Les Nigérians vivant à l'étranger élargissent-ils le fossé des classes au pays ? Les périodes de fête en Nigeria ressemblent à un film : des retrouvailles émouvantes dans les aéroports, du champagne à flots dans les clubs haut de gamme, et des performances d'Afrobeats attirant des foules massives. C'est le moment où les Nigérians à l'étranger, surnommés I Just Got Back (IJGB), rentrent chez eux, apportant plus que de simples valises pleines.
Leurs accents occidentaux se mêlent au pidgin, leurs portefeuilles sont gonflés par le taux de change, et leur présence dynamise l'économie. Cependant, cela met en lumière une vérité inconfortable. Ceux qui vivent au Nigeria, gagnant en naira local, se sentent exclus de leurs propres villes. C'est particulièrement vrai dans des lieux comme Lagos et Abuja, où les prix flambent durant les périodes festives.
Les résidents de Lagos évoquent une période appelée "Detty December", où la ville devient presque invivable. Un animateur radio basé à Lagos témoigne des problèmes croissants : la circulation est horrible, les prix s'envolent et les entreprises négligent leurs clients réguliers. Il souligne que ces sentiments ne sont pas isolés et que beaucoup se demandent si les IJGB aident à réduire ou à aggraver le fossé économique.
Le pays, malgré sa richesse pétrolière, fait face à des défis énormes. Selon Oxfam, le fossé de richesse au Nigeria atteint un niveau de crise. En 2023, plus de 10 % de la population possédait plus de 60 % de la richesse du pays. Le rapport de la Banque mondiale indique que 87 millions de personnes vivent sous le seuil de pauvreté.
Martins Ifeanacho, professeur de sociologie, note que le fossé des classes s'est élargi depuis l'indépendance de 1960. Il attribue cela à la avidité des élites politiques qui se concentrent sur l'accumulation de pouvoir et de richesse. Les gens ordinaires sont laissés pour compte, ce qui entraîne de grandes difficultés économiques.
La richesse, qu'elle soit réelle ou perçue, influence l'accès aux opportunités. L'animateur radio explique que la mobilité sociale est entravée par la manière dont la richesse est perçue dans la société. Par exemple, dans les restaurants, ceux arrivant dans des voitures de luxe sont rapidement servis, tandis que d'autres sont ignorés.
Face à ces difficultés, de nombreux Nigérians cherchent des opportunités à l'étranger. La Banque mondiale souligne que la création d'emplois est faible, ce qui pousse les jeunes à émigrer. Ce phénomène, connu sous le nom de "japa", signifie "s'échapper" en yoruba. Un sondage de 2022 révèle que 70 % des jeunes Nigérians envisageraient de quitter le pays.
Pour beaucoup, partir n'est pas simple. Les études à l'étranger peuvent coûter cher, sans compter les frais de voyage et de visa. Lulu Okwara, une recruteuse, évoque la pression de réussir dans une culture où l'atteinte des objectifs est attendue.
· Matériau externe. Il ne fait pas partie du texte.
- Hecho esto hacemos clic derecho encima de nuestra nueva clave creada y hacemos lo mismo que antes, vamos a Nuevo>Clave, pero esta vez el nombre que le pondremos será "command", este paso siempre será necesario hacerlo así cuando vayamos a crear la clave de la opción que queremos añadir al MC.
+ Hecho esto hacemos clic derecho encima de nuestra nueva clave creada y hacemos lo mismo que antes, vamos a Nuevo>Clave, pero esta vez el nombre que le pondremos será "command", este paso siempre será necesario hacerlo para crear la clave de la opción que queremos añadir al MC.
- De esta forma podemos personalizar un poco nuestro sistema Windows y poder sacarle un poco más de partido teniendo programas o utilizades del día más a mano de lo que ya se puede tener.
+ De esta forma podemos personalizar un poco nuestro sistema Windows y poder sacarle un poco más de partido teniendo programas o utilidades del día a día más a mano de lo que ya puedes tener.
Cette pression pousse les IJGB à prouver leur succès lorsqu'ils rentrent chez eux.
Les IJGB reviennent souvent avec l'espoir d'être accueillis en héros. Professeur Ifeanacho souligne que beaucoup veulent revenir avec des histoires de succès. Cependant, la perception est primordiale, et certains utilisent des accents étrangers pour gravir les échelons sociaux, même sans avoir quitté le pays.
Les accents américains ou britanniques deviennent une sorte de monnaie sociale, facilitant l'accès à divers cercles. Toutefois, des critiques sur les réseaux sociaux suggèrent que certains IJGB ne sont qu'une façade, manquant de véritable pouvoir d'achat. Bizzle Osikoya, propriétaire de The Plug Entertainment, partage son expérience avec des IJGB qui cherchent à récupérer leur argent après des événements.
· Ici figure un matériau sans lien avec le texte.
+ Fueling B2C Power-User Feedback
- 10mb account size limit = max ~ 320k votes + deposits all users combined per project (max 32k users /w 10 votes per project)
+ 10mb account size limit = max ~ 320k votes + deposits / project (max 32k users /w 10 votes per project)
En somme, la dynamique entre les Nigérians à l'étranger et ceux vivant au pays soulève des questions complexes sur le fossé des classes. Alors que les IJGB apportent une certaine vitalité économique, leur présence met en lumière les inégalités croissantes. Le défi réside dans la recherche d'un équilibre entre célébration et inclusion pour tous les Nigérians.